__WORK ITEM__: Please give the listing again in full, leaving out its images.

__INFORMATION SUPPLIED__:
—————

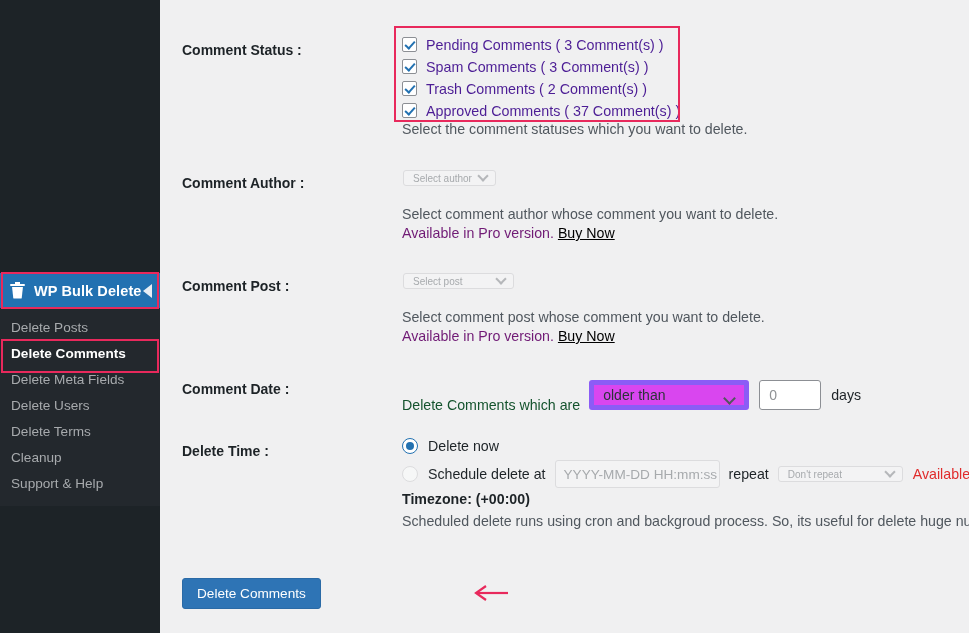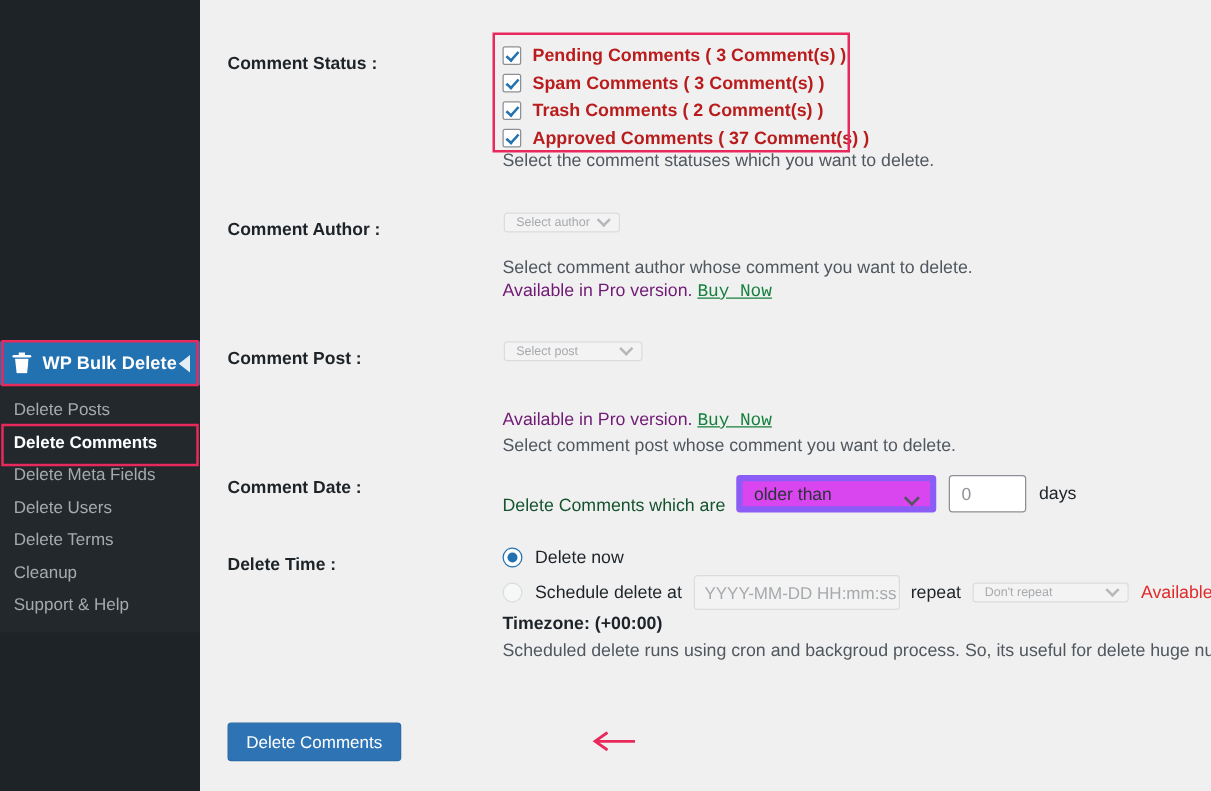"Pending Comments ( 3 Comment(s)" .cb-label { color: #b91c1c -> #4c1d95; font-weight: bold -> none }
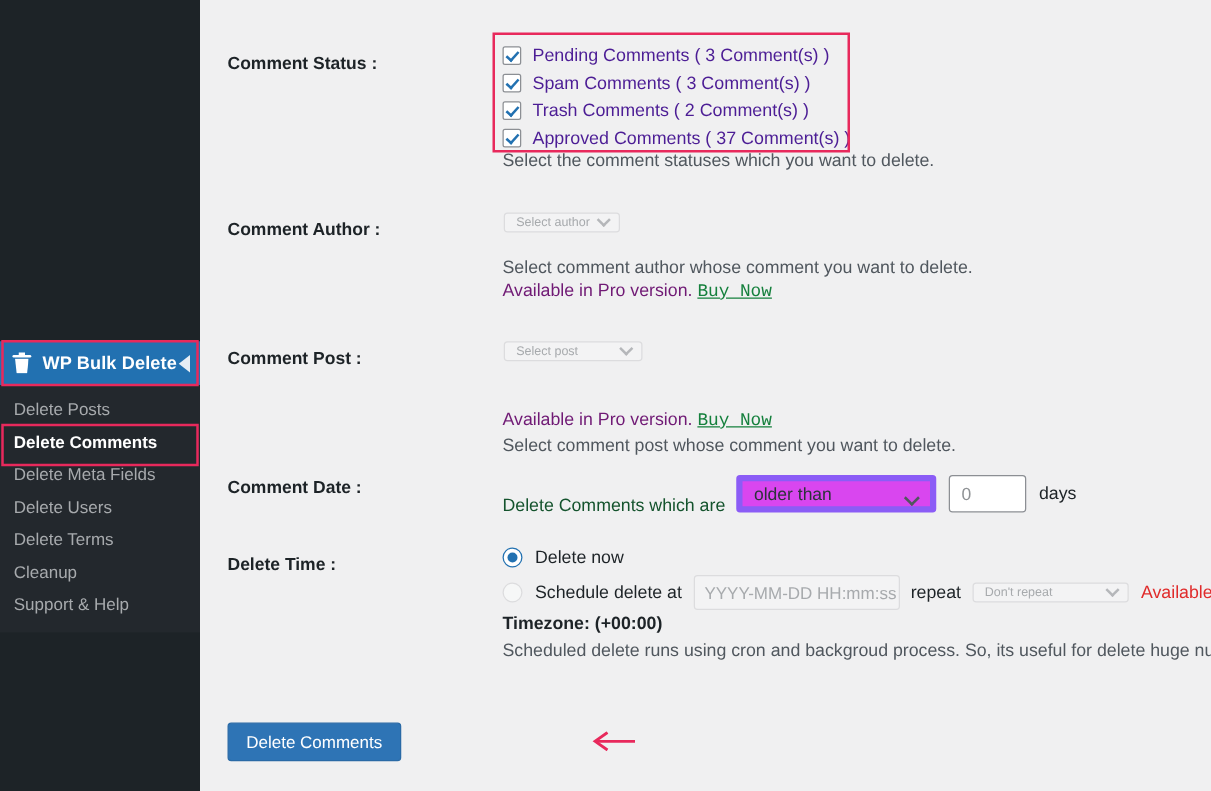"Buy Now" .buy-now { color: #15803d -> #000000; font-family: Liberation Mono, monospace -> none }
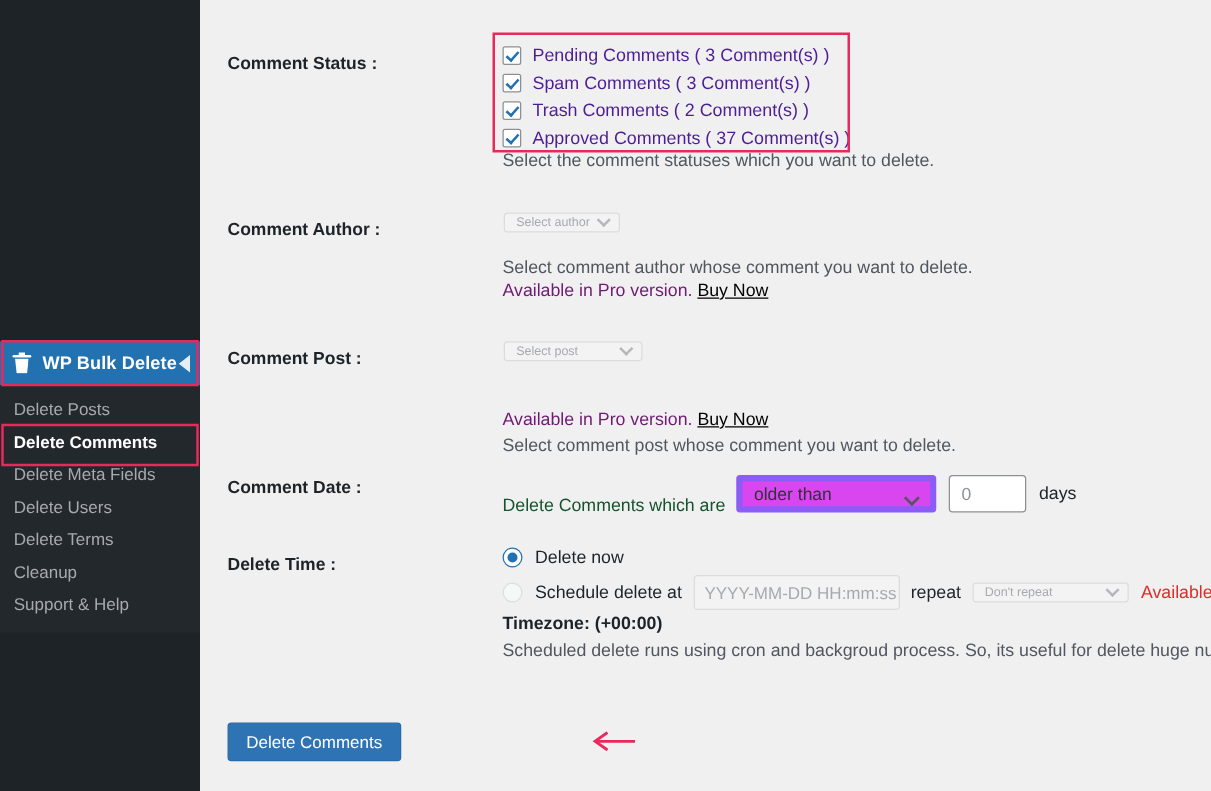"Select comment post whose comment" div.help { margin-top: 40px -> none }
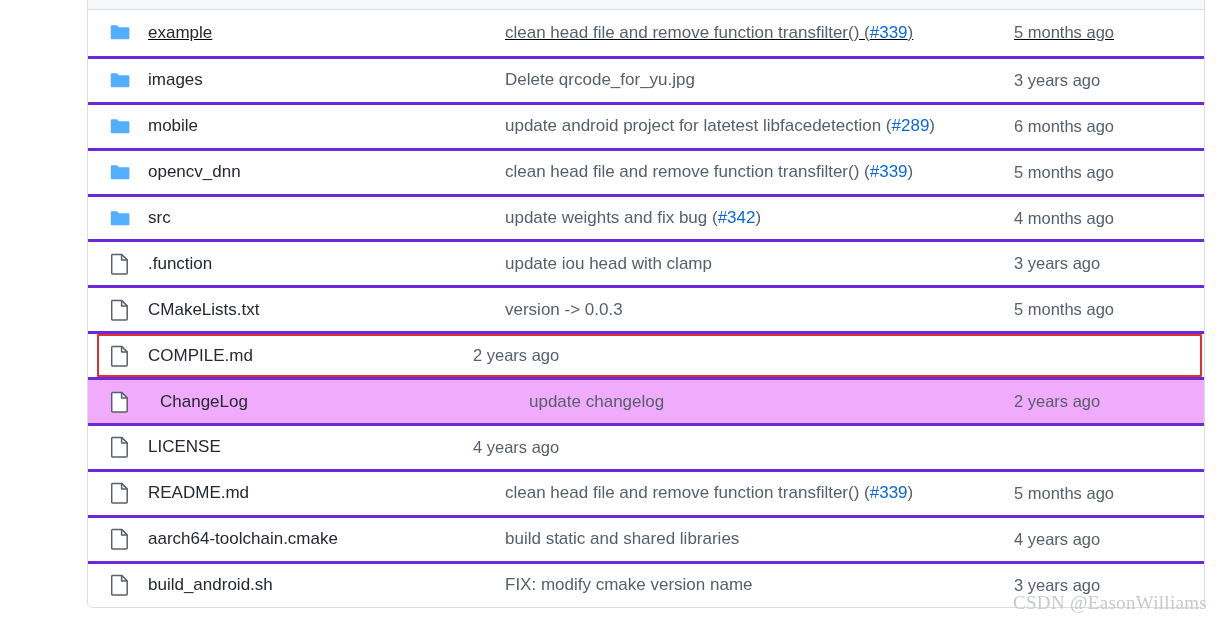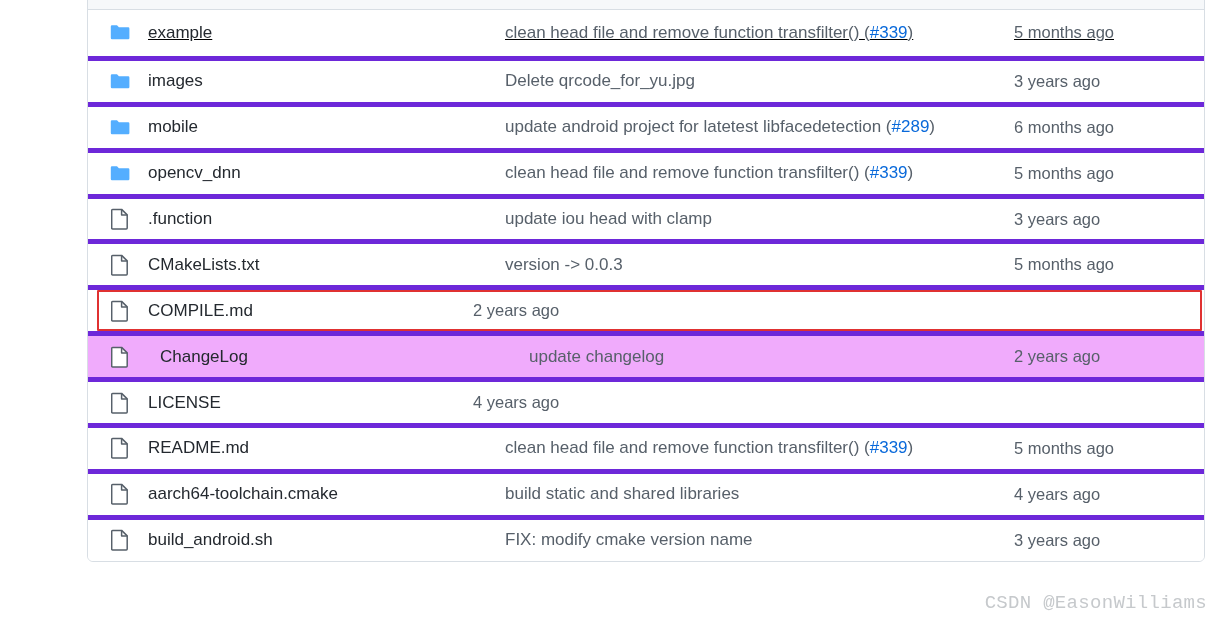"images" .row { border-top: 5px solid #6d28d9 -> 3px solid #6d28d9 }
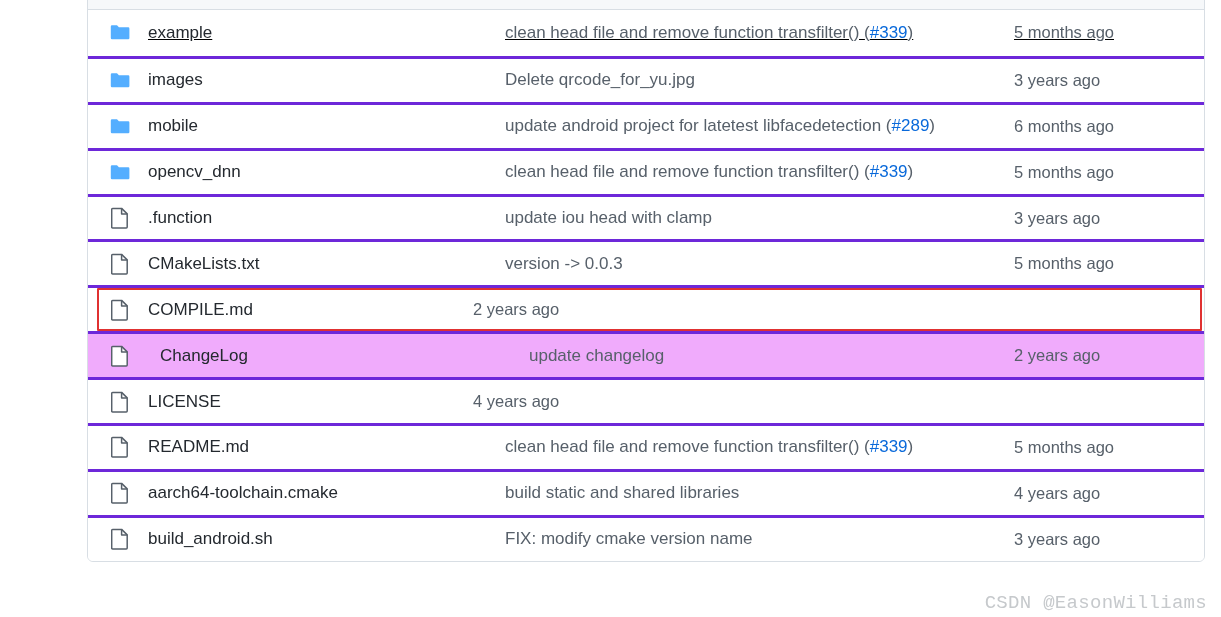"src" div.row { html: none -> <div> <div> <span> <svg> <path></path> </svg> </span> </div> <a>src</a> <div><span>update weights and fix bug </span><span>(</span><a>#342</a><span>)</span></div> <div>4 months ago</div> </div> }
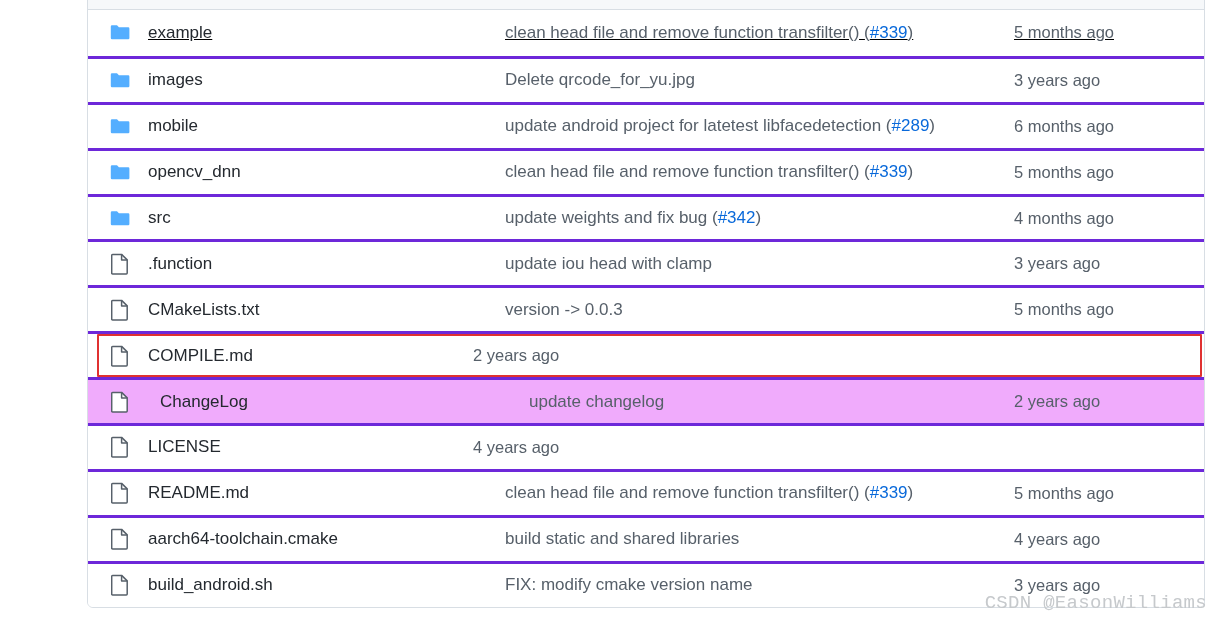"CSDN @EasonWilliams" #watermark { font-family: Liberation Mono, monospace -> Liberation Serif, serif }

—————

__SOLUTION BELOW__:
"Pending Comments ( 3 Comment(s)" .cb-label { color: #b91c1c -> #4c1d95; font-weight: bold -> none }
"Buy Now" .buy-now { color: #15803d -> #000000; font-family: Liberation Mono, monospace -> none }
"Select comment post whose comment" div.help { margin-top: 40px -> none }
"images" .row { border-top: 5px solid #6d28d9 -> 3px solid #6d28d9 }
"src" div.row { html: none -> <div> <div> <span> <svg> <path></path> </svg> </span> </div> <a>src</a> <div><span>update weights and fix bug </span><span>(</span><a>#342</a><span>)</span></div> <div>4 months ago</div> </div> }
"CSDN @EasonWilliams" #watermark { font-family: Liberation Mono, monospace -> Liberation Serif, serif }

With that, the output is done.